IMO the real sin of the 21st century is how Christians have made the exception into the rule, and made the norm unacceptable. One dare not speak of objective mortal sin because the default position of so many (and especially here where people’s little learning has become a dangerous thing) is that there are so many exceptions that one cannot deem anything mortal as ‘it might NOT be due to all these excuses blah blah blah”.
I have always used the term “objectively mortal sin” to refer to sins that by their very nature are mortal, i.e., sufficient to deprive the sinner of divine grace, to lose their friendship with God, and to lose their salvation. This would presuppose sufficient reflection (you know it is mortally sinful) and full consent of the will (you go ahead and do it anyway because you want to, and there is nothing impeding your free choice or compelling you to do it against your will). If either or both of these are absent or imperfect, then there’s no mortal sin. That is not a terribly complicated concept to understand.

I have been given to understand, here on CAF, though, that “objectively mortal sin” is a disliked term, and instead, we are to say “grave sin” or “gravely sinful matter”. Well, that came as news to me! I went along for over 40 years using this terminology, and unless I had a serious and ongoing intellectual deficiency, I just understood that this was the term to use. For a priest or teacher to say “X is a mortal sin” — and I have heard that many, many times — the existence of all three conditions is just a given, and we needn’t qualify it by saying “that is, if the sinner fully understood what they were doing and fully wanted to do it”.

I strongly suspect that there is an unwillingness these days to call out mortal sin for what it is, to suggest that people can actually commit it, and to suggest that they might be lost for all eternity on account of it. You can make your own guesses as to where this unwillingness comes from. Eve was told that she would not die if she ate the fruit. Where did she get that idea?
 
I’m with you. Heck, I will take the old Baltimore catechism any day, and it was very clear. But so many people today want to have that ‘universal heaven’ and they want to downplay or excuse sins so that they are no longer ‘mortal’. And a lot of them are, to do them justice, the kind of loving and caring people who are not concerned for themselves (they hold personally to a pretty high standard usually) but for all the ‘poor’ and the ‘ignorant’ etc.

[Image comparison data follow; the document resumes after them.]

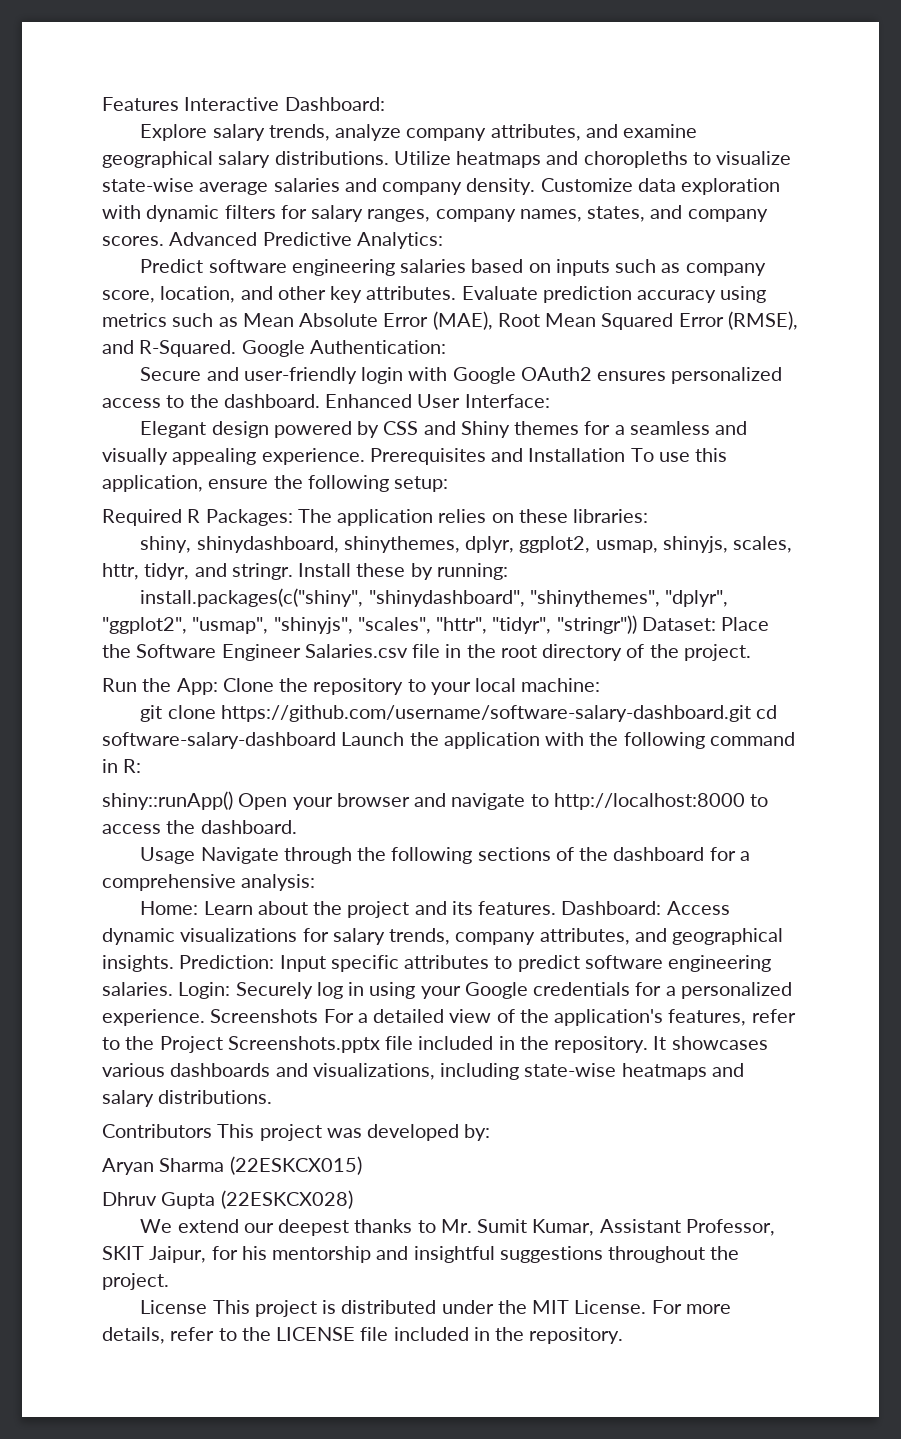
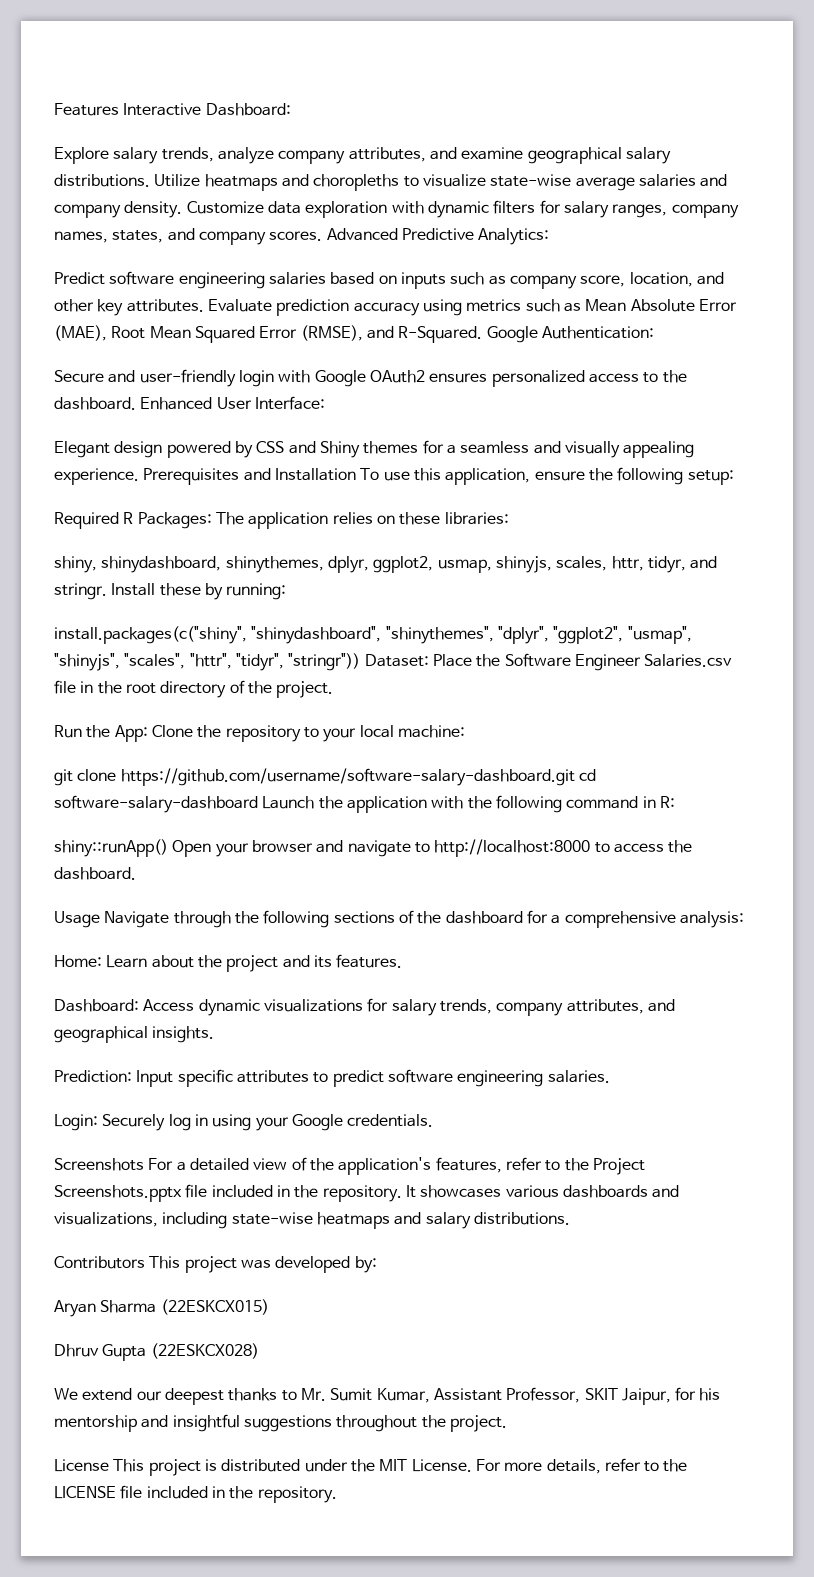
- Home: Learn about the project and its features. Dashboard: Access dynamic visualizations for salary trends, company attributes, and geographical insights. Prediction: Input specific attributes to predict software engineering salaries. Login: Securely log in using your Google credentials for a personalized experience. Screenshots For a detailed view of the application's features, refer to the Project Screenshots.pptx file included in the repository.
+ Home: Learn about the project and its features.
+ Dashboard: Access dynamic visualizations for salary trends, company attributes, and geographical insights.
+ Prediction: Input specific attributes to predict software engineering salaries.
+ Login: Securely log in using your Google credentials.
+ Screenshots For a detailed view of the application's features, refer to the Project Screenshots.pptx file included in the repository.

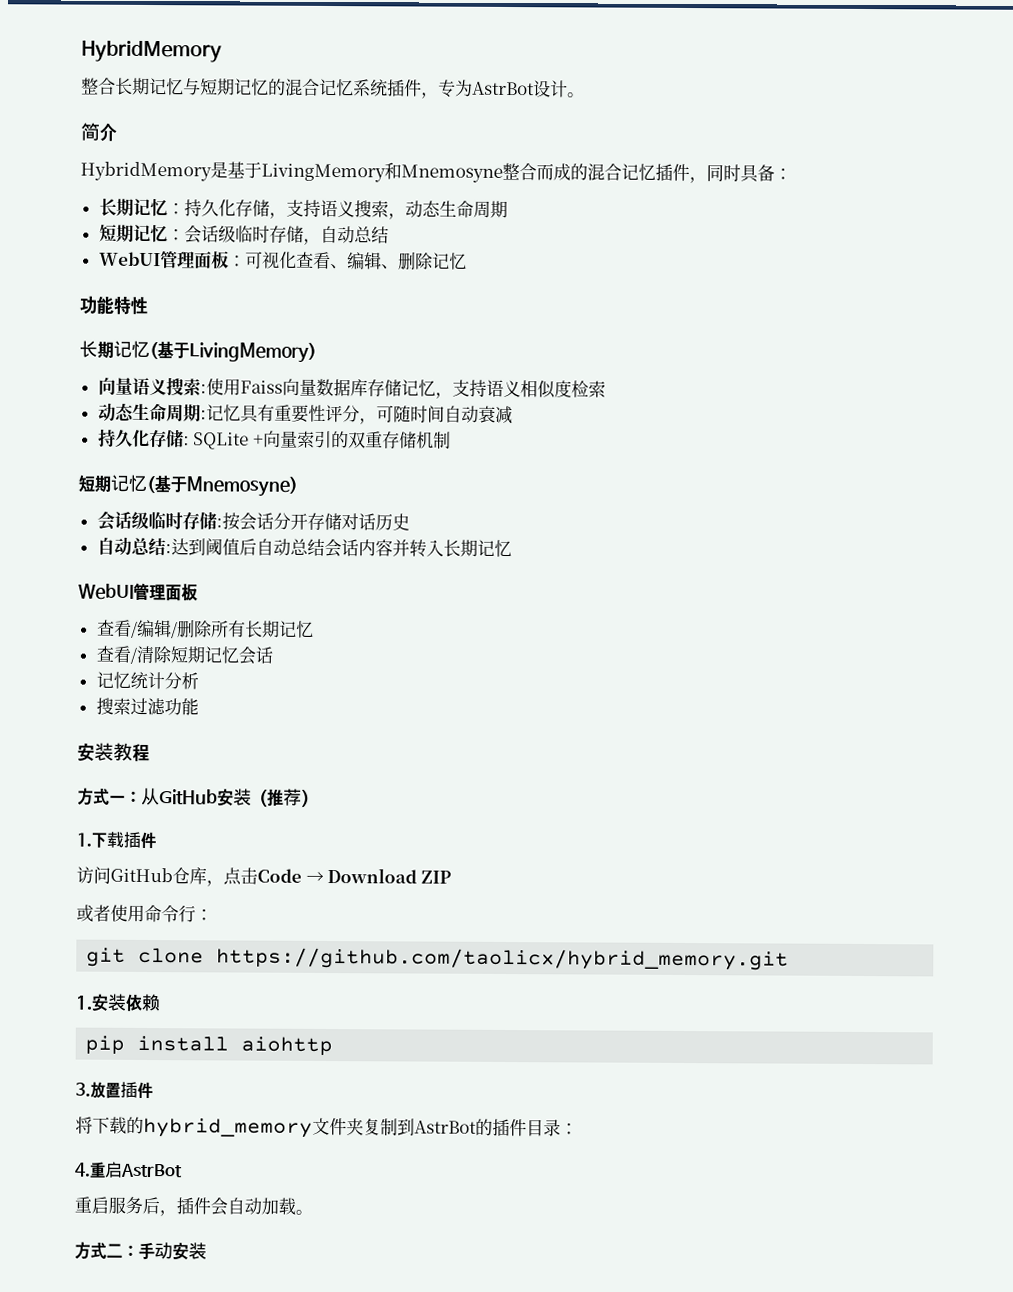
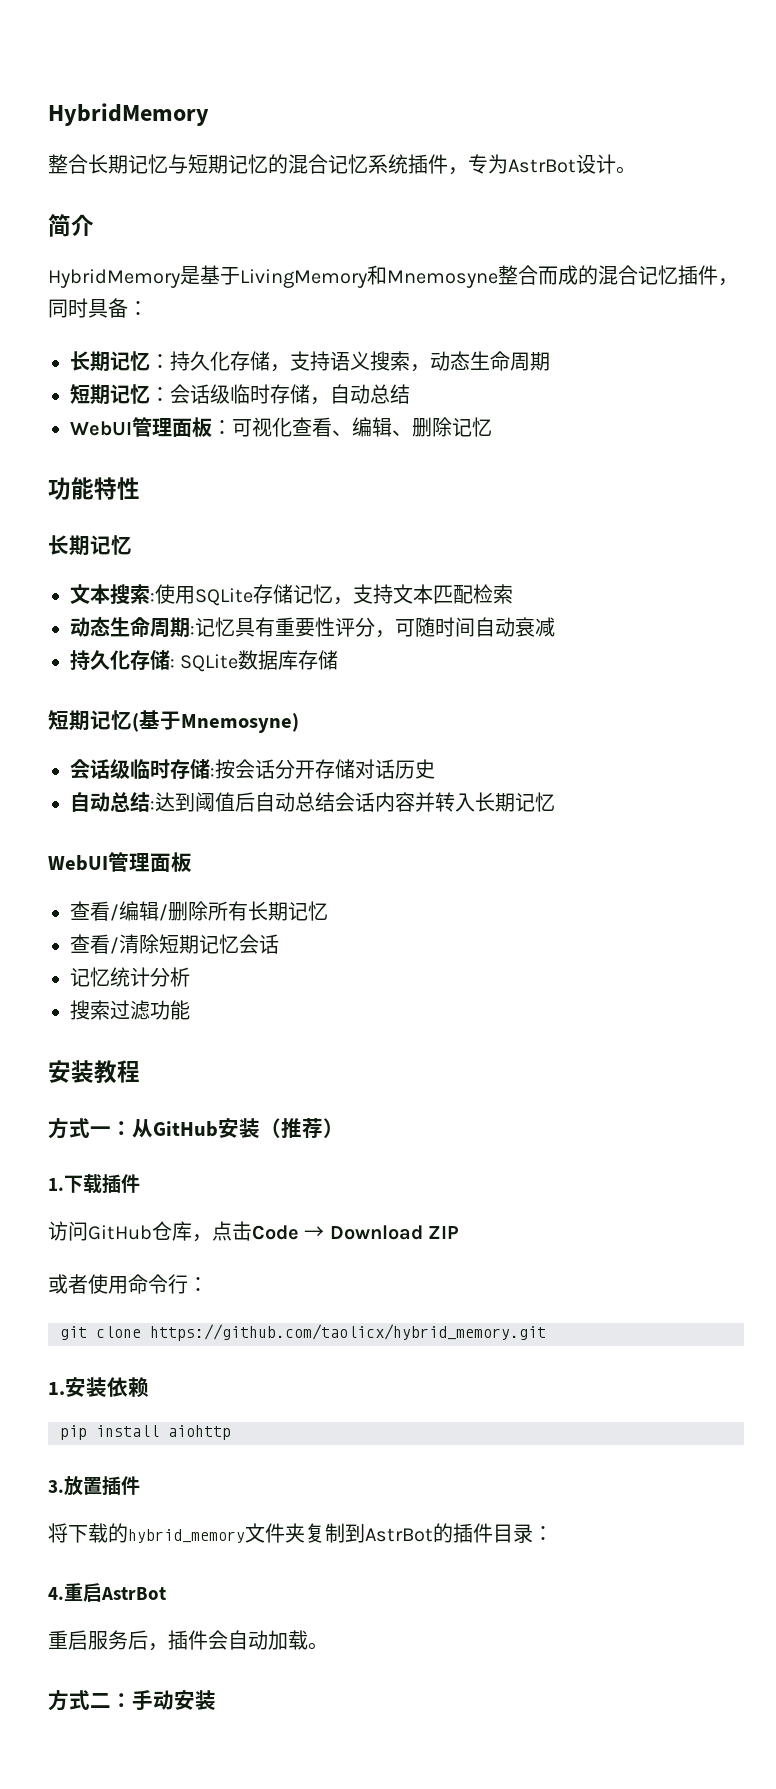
  功能特性
- 长期记忆(基于LivingMemory)
- 向量语义搜索:使用Faiss向量数据库存储记忆，支持语义相似度检索
+ 长期记忆
+ 文本搜索:使用SQLite存储记忆，支持文本匹配检索
- 持久化存储: SQLite +向量索引的双重存储机制
+ 持久化存储: SQLite数据库存储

I always say Satan likes it best when he can TWIST the best. And that’s what he has done here. He has taken the virtue of ‘love of others’ or ‘compassion’ and turned it into an idol, that this is ‘above all’ what must be done as a Christian. Also he has taken the word ‘love’ and stripped it down and made it so all-encompassing that it means simply nothing definite, but can mean diametrically opposed things depending on who SAYS it and who HEARS it.

I mean, how does one ‘argue’ when the other person, dripping with the sweetness of the “I’m here to care for the poor person who hasn’t had MY advantages”, tries to sugarcoat everything by pleading with tears in eyes that we be SENSITIVE and merciful and not be rigid old hidebound critics who don’t want to let the Holy Spirit blow away all those old rules and open our eyes to the wonder of the NEW Jesus. . .yah blah.

If all the pablum really is a true development and I really AM a rigid hater, hey, we’ll all know one day but even then, if the view of the universalist is right, I’ll get into heaven anyway.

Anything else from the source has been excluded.